Transforming business insights through data visualization has become essential. Business intelligence goes beyond mere data collection and turns complex data into actions, making data visualization a critical component of decision-making processes. How can Business Intelligence tools, best practices, and AI-driven visualizations streamline decision-making and foster collaboration across teams? Keep reading to find out.

Importance of BI

Business Intelligence is often misunderstood in its scope. While data visualization practices are quite popular, fundamentals are frequently neglected. With the rapid development of new technologies, digitalization has become critical for businesses to stay competitive.

The challenge for traditional data-centered companies has now become not collecting the data but collecting it in a way that can be leveraged for competitive advantage. This is where Business Intelligence stands as a unique tool in every enterprise – a plethora of practices and technologies that help build a company-wide consistent single source of truth.
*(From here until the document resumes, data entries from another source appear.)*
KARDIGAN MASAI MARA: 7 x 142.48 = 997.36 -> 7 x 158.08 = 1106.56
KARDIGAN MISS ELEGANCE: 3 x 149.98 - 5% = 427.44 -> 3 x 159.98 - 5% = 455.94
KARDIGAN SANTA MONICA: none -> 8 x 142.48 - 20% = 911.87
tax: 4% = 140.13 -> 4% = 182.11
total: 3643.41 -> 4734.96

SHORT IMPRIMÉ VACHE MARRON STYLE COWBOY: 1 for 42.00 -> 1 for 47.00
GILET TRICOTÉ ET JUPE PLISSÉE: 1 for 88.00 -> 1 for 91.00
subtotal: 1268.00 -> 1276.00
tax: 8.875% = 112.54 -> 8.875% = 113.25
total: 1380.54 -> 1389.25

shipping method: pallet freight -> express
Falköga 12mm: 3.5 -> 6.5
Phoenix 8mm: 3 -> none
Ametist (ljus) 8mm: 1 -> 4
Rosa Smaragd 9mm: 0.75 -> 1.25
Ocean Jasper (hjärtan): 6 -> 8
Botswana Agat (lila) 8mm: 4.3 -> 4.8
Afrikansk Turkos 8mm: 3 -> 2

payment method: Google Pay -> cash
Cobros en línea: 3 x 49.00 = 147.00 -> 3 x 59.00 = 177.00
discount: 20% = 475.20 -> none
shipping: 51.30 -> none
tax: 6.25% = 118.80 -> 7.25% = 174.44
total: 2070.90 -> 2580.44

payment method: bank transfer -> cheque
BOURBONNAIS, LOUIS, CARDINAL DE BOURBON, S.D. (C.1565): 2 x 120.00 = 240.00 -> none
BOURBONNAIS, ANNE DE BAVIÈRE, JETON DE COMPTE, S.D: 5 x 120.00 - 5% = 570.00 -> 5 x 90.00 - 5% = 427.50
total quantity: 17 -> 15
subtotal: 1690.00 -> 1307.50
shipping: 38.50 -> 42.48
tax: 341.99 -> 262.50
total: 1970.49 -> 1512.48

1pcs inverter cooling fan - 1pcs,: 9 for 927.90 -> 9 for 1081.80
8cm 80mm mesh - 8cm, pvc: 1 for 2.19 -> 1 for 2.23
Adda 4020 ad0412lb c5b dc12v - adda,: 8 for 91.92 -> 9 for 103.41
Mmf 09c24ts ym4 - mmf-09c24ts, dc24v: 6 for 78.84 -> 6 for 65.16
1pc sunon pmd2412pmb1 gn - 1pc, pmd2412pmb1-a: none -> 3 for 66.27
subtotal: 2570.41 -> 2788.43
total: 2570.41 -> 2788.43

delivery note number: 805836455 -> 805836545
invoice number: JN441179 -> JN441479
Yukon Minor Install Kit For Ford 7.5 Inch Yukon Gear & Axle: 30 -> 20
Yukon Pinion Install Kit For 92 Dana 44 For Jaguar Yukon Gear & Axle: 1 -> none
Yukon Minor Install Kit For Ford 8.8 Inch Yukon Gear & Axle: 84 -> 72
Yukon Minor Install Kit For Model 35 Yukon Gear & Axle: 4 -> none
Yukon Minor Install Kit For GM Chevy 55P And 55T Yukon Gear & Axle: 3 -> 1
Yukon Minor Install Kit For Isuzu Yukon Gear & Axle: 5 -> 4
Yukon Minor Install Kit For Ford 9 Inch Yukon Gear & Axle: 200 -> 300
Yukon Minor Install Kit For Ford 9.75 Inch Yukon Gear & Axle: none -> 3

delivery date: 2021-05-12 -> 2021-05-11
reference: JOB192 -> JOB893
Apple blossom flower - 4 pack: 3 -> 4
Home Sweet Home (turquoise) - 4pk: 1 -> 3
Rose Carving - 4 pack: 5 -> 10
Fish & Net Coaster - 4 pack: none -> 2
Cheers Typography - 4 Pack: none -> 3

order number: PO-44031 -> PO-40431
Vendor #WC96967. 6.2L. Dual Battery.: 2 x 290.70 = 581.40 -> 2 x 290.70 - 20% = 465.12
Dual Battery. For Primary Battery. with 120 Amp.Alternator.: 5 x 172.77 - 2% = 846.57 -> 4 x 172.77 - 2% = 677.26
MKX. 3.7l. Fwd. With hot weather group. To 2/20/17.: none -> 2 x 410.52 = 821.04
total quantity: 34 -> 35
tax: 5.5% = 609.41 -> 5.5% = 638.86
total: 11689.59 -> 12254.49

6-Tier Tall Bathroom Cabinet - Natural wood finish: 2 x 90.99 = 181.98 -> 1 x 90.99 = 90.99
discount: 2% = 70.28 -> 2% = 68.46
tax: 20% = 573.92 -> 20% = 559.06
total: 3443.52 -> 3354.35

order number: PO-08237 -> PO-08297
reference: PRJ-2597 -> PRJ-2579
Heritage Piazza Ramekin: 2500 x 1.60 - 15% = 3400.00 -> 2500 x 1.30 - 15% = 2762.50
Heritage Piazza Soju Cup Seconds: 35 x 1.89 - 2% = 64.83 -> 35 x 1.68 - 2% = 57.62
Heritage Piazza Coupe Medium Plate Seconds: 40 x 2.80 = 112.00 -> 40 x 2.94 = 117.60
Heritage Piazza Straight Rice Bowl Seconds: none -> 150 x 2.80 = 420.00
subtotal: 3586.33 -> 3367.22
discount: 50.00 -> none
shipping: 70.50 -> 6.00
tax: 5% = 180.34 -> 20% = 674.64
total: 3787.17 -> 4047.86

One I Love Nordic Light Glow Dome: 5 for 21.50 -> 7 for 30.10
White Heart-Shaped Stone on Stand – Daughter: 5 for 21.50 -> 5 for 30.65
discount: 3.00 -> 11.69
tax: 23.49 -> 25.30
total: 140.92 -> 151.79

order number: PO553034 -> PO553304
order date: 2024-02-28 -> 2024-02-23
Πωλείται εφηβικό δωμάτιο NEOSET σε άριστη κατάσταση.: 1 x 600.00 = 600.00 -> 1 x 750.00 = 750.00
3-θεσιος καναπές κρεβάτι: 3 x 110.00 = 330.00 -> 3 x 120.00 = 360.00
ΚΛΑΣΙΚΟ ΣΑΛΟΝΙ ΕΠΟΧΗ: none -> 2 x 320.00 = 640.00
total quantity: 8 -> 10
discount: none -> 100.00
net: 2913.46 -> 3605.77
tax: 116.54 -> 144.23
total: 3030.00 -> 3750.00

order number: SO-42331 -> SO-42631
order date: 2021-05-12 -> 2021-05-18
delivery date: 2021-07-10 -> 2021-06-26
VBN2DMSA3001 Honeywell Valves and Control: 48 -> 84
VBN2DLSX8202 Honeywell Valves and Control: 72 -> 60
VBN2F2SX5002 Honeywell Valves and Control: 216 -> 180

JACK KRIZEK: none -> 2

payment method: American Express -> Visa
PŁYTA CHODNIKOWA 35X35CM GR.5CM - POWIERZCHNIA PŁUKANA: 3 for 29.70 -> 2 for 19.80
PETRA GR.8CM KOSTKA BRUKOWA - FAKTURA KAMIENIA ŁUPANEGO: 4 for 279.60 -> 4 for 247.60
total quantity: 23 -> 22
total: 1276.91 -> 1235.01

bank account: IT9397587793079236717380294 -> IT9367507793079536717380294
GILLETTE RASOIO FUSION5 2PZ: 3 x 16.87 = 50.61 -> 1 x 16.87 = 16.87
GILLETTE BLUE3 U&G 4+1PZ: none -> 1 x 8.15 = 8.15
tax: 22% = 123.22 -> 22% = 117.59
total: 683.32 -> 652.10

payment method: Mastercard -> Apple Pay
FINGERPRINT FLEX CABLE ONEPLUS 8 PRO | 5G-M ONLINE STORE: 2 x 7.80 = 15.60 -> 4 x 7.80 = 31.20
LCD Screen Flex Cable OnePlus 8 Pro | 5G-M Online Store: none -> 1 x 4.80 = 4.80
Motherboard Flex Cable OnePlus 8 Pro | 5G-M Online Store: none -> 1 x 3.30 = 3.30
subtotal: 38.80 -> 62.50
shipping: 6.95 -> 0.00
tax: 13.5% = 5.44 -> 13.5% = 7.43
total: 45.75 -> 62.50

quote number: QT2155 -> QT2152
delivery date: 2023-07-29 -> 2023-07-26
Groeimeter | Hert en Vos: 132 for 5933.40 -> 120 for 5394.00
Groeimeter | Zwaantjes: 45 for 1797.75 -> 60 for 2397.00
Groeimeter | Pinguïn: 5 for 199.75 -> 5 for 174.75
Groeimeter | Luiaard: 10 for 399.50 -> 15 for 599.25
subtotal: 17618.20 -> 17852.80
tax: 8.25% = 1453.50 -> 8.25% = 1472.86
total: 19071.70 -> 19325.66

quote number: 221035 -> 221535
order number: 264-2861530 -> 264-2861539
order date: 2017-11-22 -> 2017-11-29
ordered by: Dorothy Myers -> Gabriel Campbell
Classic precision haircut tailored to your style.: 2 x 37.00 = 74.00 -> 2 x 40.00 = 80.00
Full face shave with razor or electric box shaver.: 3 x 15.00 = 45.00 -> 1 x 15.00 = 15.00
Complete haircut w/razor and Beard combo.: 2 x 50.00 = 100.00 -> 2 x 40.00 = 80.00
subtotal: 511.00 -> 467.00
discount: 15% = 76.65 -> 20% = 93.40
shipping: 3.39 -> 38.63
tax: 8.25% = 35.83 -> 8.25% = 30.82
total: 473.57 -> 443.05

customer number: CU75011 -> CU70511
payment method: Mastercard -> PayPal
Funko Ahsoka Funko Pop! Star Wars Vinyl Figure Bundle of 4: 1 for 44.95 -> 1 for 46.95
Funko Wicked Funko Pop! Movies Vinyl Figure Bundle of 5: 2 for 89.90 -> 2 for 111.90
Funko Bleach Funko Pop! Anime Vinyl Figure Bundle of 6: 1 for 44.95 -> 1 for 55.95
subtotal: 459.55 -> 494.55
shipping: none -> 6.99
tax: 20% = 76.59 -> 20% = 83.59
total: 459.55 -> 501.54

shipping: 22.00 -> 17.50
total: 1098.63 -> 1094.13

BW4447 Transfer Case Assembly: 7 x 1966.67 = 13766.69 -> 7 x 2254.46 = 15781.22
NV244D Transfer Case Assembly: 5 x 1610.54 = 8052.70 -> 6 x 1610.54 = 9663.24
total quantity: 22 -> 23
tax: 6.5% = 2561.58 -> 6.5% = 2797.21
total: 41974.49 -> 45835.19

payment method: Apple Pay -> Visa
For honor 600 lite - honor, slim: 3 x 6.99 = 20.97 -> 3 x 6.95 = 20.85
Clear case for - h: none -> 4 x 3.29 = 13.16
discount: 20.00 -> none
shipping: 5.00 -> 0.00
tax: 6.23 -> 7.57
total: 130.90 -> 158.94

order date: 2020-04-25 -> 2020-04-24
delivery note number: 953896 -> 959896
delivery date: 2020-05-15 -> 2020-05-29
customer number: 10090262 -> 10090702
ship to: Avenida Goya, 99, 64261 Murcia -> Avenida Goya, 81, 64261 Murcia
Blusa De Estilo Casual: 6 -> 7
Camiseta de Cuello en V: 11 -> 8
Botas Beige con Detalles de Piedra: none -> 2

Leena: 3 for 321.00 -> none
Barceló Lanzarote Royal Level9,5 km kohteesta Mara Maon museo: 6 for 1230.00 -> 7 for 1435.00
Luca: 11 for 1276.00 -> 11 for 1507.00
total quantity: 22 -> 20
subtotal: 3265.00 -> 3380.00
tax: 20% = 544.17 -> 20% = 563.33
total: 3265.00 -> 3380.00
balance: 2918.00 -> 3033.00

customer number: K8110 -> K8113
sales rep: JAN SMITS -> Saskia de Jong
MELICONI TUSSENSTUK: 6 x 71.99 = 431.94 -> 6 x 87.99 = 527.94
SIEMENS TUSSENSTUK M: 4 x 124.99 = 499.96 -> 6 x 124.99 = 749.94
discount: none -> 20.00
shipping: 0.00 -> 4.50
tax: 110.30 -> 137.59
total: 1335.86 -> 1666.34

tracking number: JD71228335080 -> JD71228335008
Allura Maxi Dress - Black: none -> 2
Data Visualization: The Fun Side of BI

Other than providing efficient data structures and diminishing data silos, the fun part of Business Intelligence – Data visualization, can help with the aggregation and tracking of data or it can be the catalyst for cross-departmental collaboration and better decision-making. While fostering an environment where people get unified access to meaningful data, all this is done with the correct security policies in mind.

Data visualization in BI is the last stage of the reporting cycle that should not be overlooked.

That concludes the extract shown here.